═════ Source records
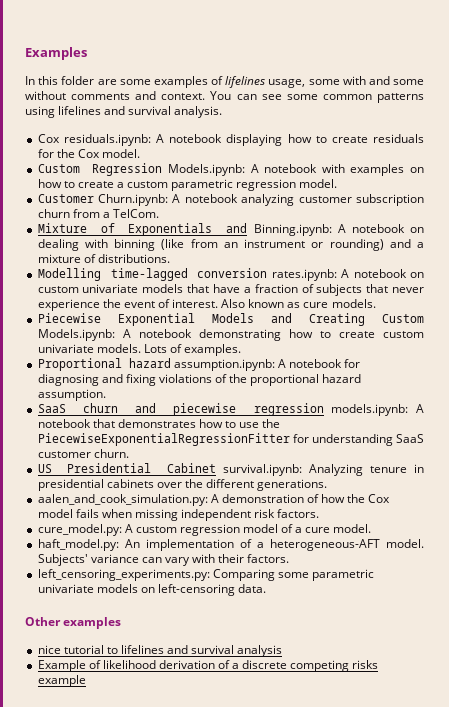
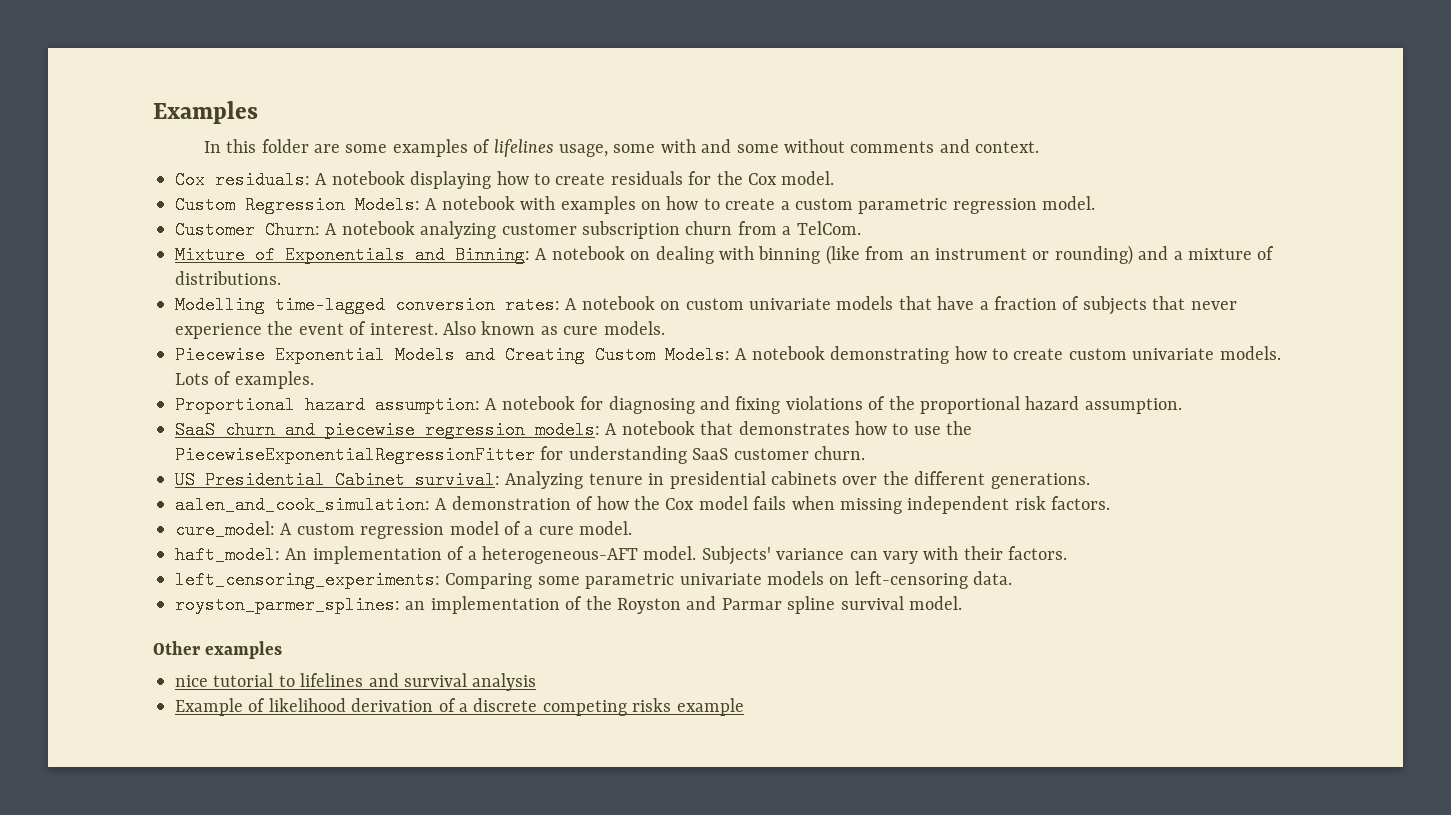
[210,91,424,103] [25,106,223,118] [37,134,151,146] You can see some common patterns using lifelines and survival analysis. // Cox residuals.ipynb: -> [175,171,310,189] // Cox residuals:
[167,164,245,176] Models.ipynb: -> [355,196,420,214] Models:
[98,194,169,206] Churn.ipynb: -> [265,221,320,239] Churn:
[253,224,332,236] Binning.ipynb: -> [455,246,530,264] Binning:
[271,269,337,281] rates.ipynb: -> [505,296,560,314] rates:
[37,329,115,341] Models.ipynb: -> [665,346,730,364] Models:
[173,359,275,371] assumption.ipynb: -> [375,396,480,414] assumption:
[331,404,409,416] models.ipynb: -> [535,421,600,439] models:
[223,464,303,476] survival.ipynb: -> [415,471,500,489] survival:
[37,494,208,506] aalen_and_cook_simulation.py: -> [175,496,430,514] aalen_and_cook_simulation:
[37,524,122,536] cure_model.py: -> [175,521,275,539] cure_model:
[37,539,119,551] haft_model.py: -> [175,546,280,564] haft_model:
[37,569,210,581] left_censoring_experiments.py: -> [175,571,440,589] left_censoring_experiments:
(267, 588) none -> [175,596,962,614] // royston_parmer_splines: an implementation of the Royston and Parmar spline survival model.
══════════
Your reply should be the entries copied exactly, with all images omitted.

[210,91,424,103] [25,106,223,118] [37,134,151,146] You can see some common patterns using lifelines and survival analysis. // Cox residuals.ipynb: -> [175,171,310,189] // Cox residuals:
[167,164,245,176] Models.ipynb: -> [355,196,420,214] Models:
[98,194,169,206] Churn.ipynb: -> [265,221,320,239] Churn:
[253,224,332,236] Binning.ipynb: -> [455,246,530,264] Binning:
[271,269,337,281] rates.ipynb: -> [505,296,560,314] rates:
[37,329,115,341] Models.ipynb: -> [665,346,730,364] Models:
[173,359,275,371] assumption.ipynb: -> [375,396,480,414] assumption:
[331,404,409,416] models.ipynb: -> [535,421,600,439] models:
[223,464,303,476] survival.ipynb: -> [415,471,500,489] survival:
[37,494,208,506] aalen_and_cook_simulation.py: -> [175,496,430,514] aalen_and_cook_simulation:
[37,524,122,536] cure_model.py: -> [175,521,275,539] cure_model:
[37,539,119,551] haft_model.py: -> [175,546,280,564] haft_model:
[37,569,210,581] left_censoring_experiments.py: -> [175,571,440,589] left_censoring_experiments:
(267, 588) none -> [175,596,962,614] // royston_parmer_splines: an implementation of the Royston and Parmar spline survival model.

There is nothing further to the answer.